• **Task goal**:
Beginning with the line that has "discount: 10% = 16.40 -> 10% = 14.91" in it, transcribe the listing exactly through its final line, and add nothing.

• **The input**:
※

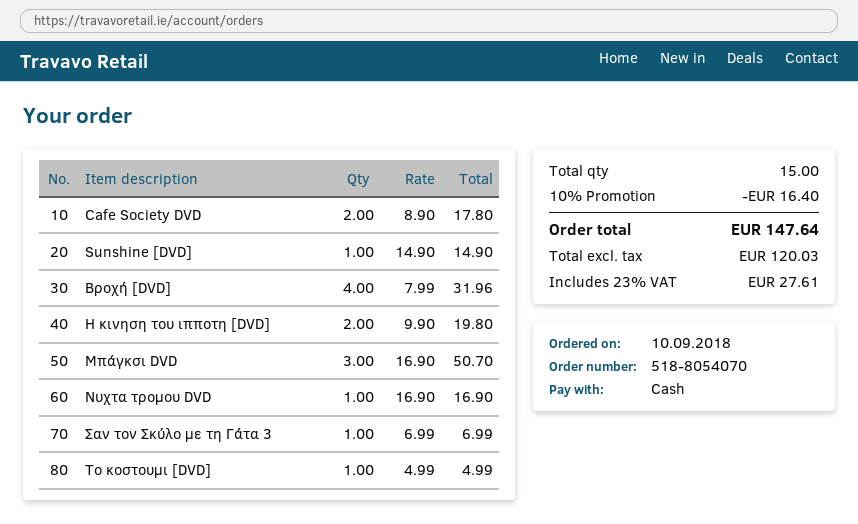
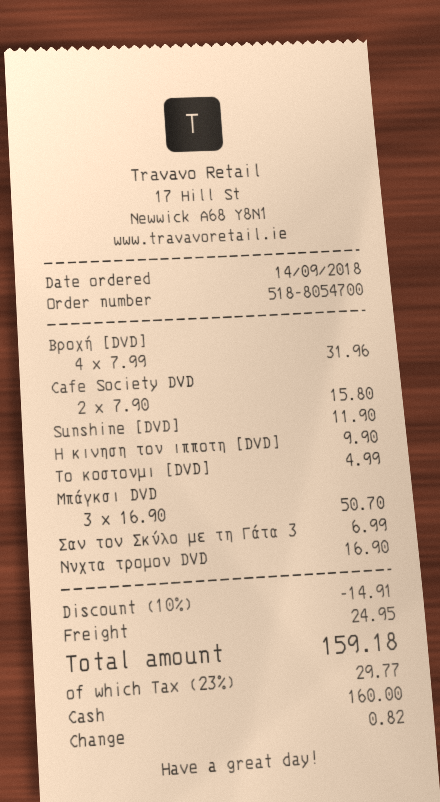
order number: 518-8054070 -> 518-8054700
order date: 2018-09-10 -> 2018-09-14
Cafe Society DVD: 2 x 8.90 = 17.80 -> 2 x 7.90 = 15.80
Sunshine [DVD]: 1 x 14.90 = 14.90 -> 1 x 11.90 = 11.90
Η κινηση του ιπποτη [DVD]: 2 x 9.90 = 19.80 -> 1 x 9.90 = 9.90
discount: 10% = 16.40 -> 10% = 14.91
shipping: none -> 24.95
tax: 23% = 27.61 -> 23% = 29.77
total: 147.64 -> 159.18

※

• **Result of this exercise**:
discount: 10% = 16.40 -> 10% = 14.91
shipping: none -> 24.95
tax: 23% = 27.61 -> 23% = 29.77
total: 147.64 -> 159.18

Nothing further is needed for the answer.